You don't blink when you go to Santa Monica, Beverly Hills, or Glendale, and think, Wow, I'm in a different city. But you are, supposedly. Numbers-wise, those places ought to be treated more like L.A.'s version of a borough. Beverly Hills is almost completely surrounded by the city of L.A. The same story applies to Culver City. Yet we're penalized in population rankings for having a different system of governments.
And here's the thing: L.A. County's population is bigger than the aggregated population of the five counties that we know as New York City. We have 10,019,365 people, nearly 2 million more than New York City.
End of story, right? Wrong. There's more.
4. L.A. is bigger in square miles. Since we're talking big here, let's talk land. We know this isn't the main measuring stick, and that there are some counties in the United States that have us beat. But play along, anyway. L.A. County has 4,084 square miles. New York City has 304.8 square miles. Really.
3. L.A. stretches almost to Las Vegas. There's a reason L.A.'s favorite nightlife playground is where it is. Even though it's a four-and-a-half-hour drive from L.A., Vegas is in our backyard. And if you don't believe that L.A. could possibly be that vast, take a look at our history:
Los Angeles County once went from the San Diego County line to Kern County, the latter of which it once encompassed, and even stretched all the way to the Nevada state line, at least until 1853, when San Bernardino County was born. That's right, you can almost see the lights of Vegas, and you can certainly see the lights of Primm, Nevada, from what was once a piece of L.A. New York wishes it was so massive.
2. The urban definitions don't match up. Measurements of New York are often quite broad. Like this one: "It stretches far beyond City Hall in Manhattan, 50 miles west to Hackettstown, New Jersey, 90 miles east to Sag Harbor Long Island, 55 miles north to Dutchess County, New York, and 80 miles south to Ocean County, New Jersey."
Fair enough. But if we're going to give New York so much leeway to, you know, actually exist in other states and stuff, should't L.A. be defined by the greater, SoCal urban mass? Honestly, if it weren't for Camp Pendleton in San Diego County, urban Southern California would run uninterrupted between Ventura County and Tijuana. And that's a lot of people.
In fact, the Southern California Association of Governments says it represents 18 million people who live in Imperial, Los Angeles, Orange, Riverside, San Bernardino and Ventura counties. Add in the population of San Diego County, and you're looking at a 21-million-strong megacity. Even though the urbanity doesn't actually stop until the outskirts of Tijuana (population 1.3 million), we'll leave out TJ since, like Philadephia, it's a metropolis with its own cultural force.
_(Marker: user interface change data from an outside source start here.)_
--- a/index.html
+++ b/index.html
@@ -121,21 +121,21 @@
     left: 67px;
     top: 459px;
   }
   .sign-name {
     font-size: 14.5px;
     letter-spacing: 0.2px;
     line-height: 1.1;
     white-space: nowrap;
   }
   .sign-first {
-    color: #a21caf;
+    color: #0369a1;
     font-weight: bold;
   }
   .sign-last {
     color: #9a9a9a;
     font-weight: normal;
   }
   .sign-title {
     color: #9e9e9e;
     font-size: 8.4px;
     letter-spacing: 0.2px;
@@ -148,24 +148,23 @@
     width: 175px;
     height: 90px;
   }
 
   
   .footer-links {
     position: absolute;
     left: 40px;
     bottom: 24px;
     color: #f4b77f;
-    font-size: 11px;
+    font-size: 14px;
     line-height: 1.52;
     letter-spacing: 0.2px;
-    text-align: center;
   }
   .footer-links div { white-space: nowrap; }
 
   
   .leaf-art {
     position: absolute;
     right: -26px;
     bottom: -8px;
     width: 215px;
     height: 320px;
Greater New York's official population for its U.S.-designated "metropolitan statistical area" is 19,949,502. That includes cites and counties in other states: Newark, Jersey City, the "NY-NJ-PA Metro Area," Dutchess County, Putnam County, Nassau County, Suffolk County, and even White Plains. Wow.
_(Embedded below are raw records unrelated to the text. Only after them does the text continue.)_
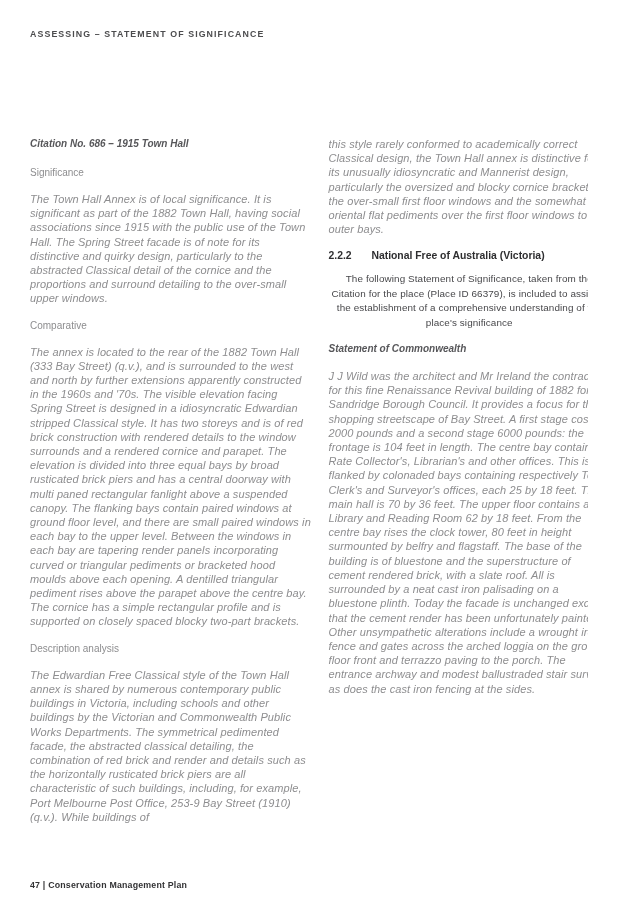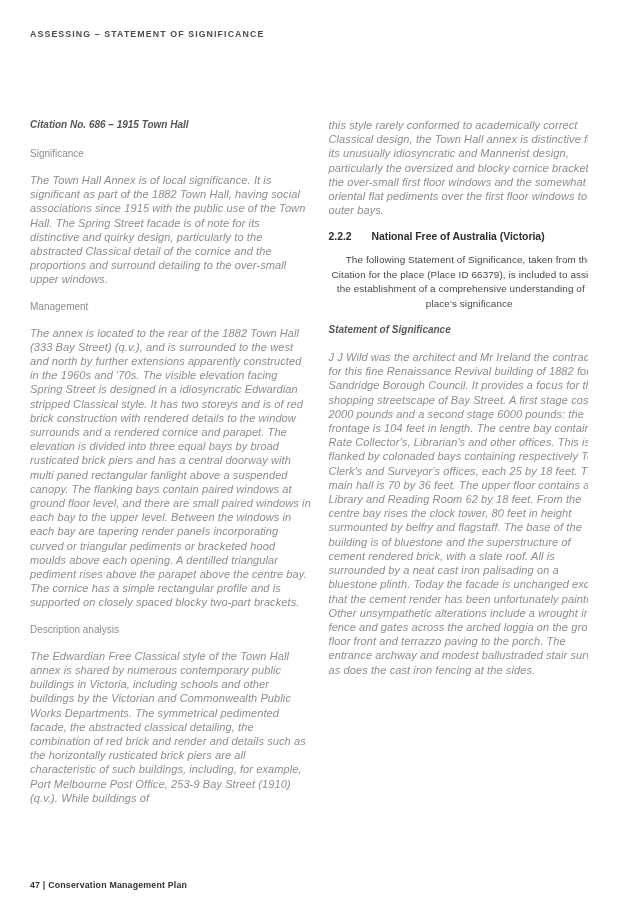--- a/index.html
+++ b/index.html
@@ -19,21 +19,21 @@
     position: absolute;
     top: 29px;
     left: 30px;
     font-size: 8.8px;
     font-weight: bold;
     letter-spacing: 1.1px;
     color: #4c4c4e;
   }
   .columns {
     position: absolute;
-    top: 118px;
+    top: 137px;
     left: 30px;
     width: 580px;
     display: flex;
     gap: 17px;
   }
   .col { width: 281.5px; }
   .col p { margin: 0; }
   .body-it {
     font-style: italic;
     font-size: 11px;
@@ -97,34 +97,34 @@
 <div class="page">
 
   <div class="running-header">ASSESSING – STATEMENT OF SIGNIFICANCE</div>
 
   <div class="columns">
 
     <div class="col">
       <p class="h-citation">Citation No. 686 – 1915 Town Hall</p>
       <p class="h-sub">Significance</p>
       <p class="body-it">The Town Hall Annex is of local significance. It is significant as part of the 1882 Town Hall, having social associations since 1915 with the public use of the Town Hall. The Spring Street facade is of note for its distinctive and quirky design, particularly to the abstracted Classical detail of the cornice and the proportions and surround detailing to the over-small upper windows.</p>
-      <p class="h-sub">Management</p>
+      <p class="h-sub">Comparative</p>
       <p class="body-it">The annex is located to the rear of the 1882 Town Hall (333 Bay Street) (q.v.), and is surrounded to the west and north by further extensions apparently constructed in the 1960s and '70s. The visible elevation facing Spring Street is designed in a idiosyncratic Edwardian stripped Classical style. It has two storeys and is of red brick construction with rendered details to the window surrounds and a rendered cornice and parapet. The elevation is divided into three equal bays by broad rusticated brick piers and has a central doorway with multi paned rectangular fanlight above a suspended canopy. The flanking bays contain paired windows at ground floor level, and there are small paired windows in each bay to the upper level. Between the windows in each bay are tapering render panels incorporating curved or triangular pediments or bracketed hood moulds above each opening. A dentilled triangular pediment rises above the parapet above the centre bay. The cornice has a simple rectangular profile and is supported on closely spaced blocky two-part brackets.</p>
       <p class="h-sub">Description analysis</p>
       <p class="body-it">The Edwardian Free Classical style of the Town Hall annex is shared by numerous contemporary public buildings in Victoria, including schools and other buildings by the Victorian and Commonwealth Public Works Departments. The symmetrical pedimented facade, the abstracted classical detailing, the combination of red brick and render and details such as the horizontally rusticated brick piers are all characteristic of such buildings, including, for example, Port Melbourne Post Office, 253-9 Bay Street (1910) (q.v.). While buildings of</p>
     </div>
 
     <div class="col">
       <p class="body-it">this style rarely conformed to academically correct Classical design, the Town Hall annex is distinctive for its unusually idiosyncratic and Mannerist design, particularly the oversized and blocky cornice brackets, the over-small first floor windows and the somewhat oriental flat pediments over the first floor windows to the outer bays.</p>
       <p class="h-section">
         <span class="sec-num">2.2.2</span>
         <span>National Free of Australia (Victoria)</span>
       </p>
       <p class="body-reg">The following Statement of Significance, taken from the Citation for the place (Place ID 66379), is included to assist in the establishment of a comprehensive understanding of the place's significance</p>
-      <p class="h-statement">Statement of Significance</p>
+      <p class="h-statement">Statement of Commonwealth</p>
       <p class="body-it">J J Wild was the architect and Mr Ireland the contractor for this fine Renaissance Revival building of 1882 for the Sandridge Borough Council. It provides a focus for the shopping streetscape of Bay Street. A first stage cost 2000 pounds and a second stage 6000 pounds: the frontage is 104 feet in length. The centre bay contained Rate Collector's, Librarian's and other offices. This is flanked by colonaded bays containing respectively Town Clerk's and Surveyor's offices, each 25 by 18 feet. The main hall is 70 by 36 feet. The upper floor contains a Library and Reading Room 62 by 18 feet. From the centre bay rises the clock tower, 80 feet in height surmounted by belfry and flagstaff. The base of the building is of bluestone and the superstructure of cement rendered brick, with a slate roof. All is surrounded by a neat cast iron palisading on a bluestone plinth. Today the facade is unchanged except that the cement render has been unfortunately painted. Other unsympathetic alterations include a wrought iron fence and gates across the arched loggia on the ground-floor front and terrazzo paving to the porch. The entrance archway and modest ballustraded stair survive, as does the cast iron fencing at the sides.</p>
     </div>
 
   </div>
 
   <div class="footer">47 | Conservation Management Plan</div>
 
 </div>
 
 </body></html>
While greater L.A.'s number is officially 13,131,431, that includes just L.A. and Orange counties and leaves out a lot of the region described above.
Now, you're saying, this is ridiculous: San Diego is no more a part of L.A. than Philadelphia is a part of New York. True. But we're trying to match the breadth given to New York's metropolitan statistical area here. If greater New York stretches into Pennsylvania and White Plains for purposes of counting population, then L.A. can surely reach to San Diego.
And Southern California is arguably much more culturally contiguous than greater New York, too. Whether you grew up in Chula Vista or Rancho Cucamonga, you are of SoCal heritage. If you're from here, you know what we mean. We speak the same pop culture language.
And here's the No. 1 reason we're bigger than New York:
1. We're denser. You read that right. L.A. is more dense than New York. Despite the rare vertical wonder that is Manhattan, when you look at how many people per square mile we have (7,000), we beat New York (5,319).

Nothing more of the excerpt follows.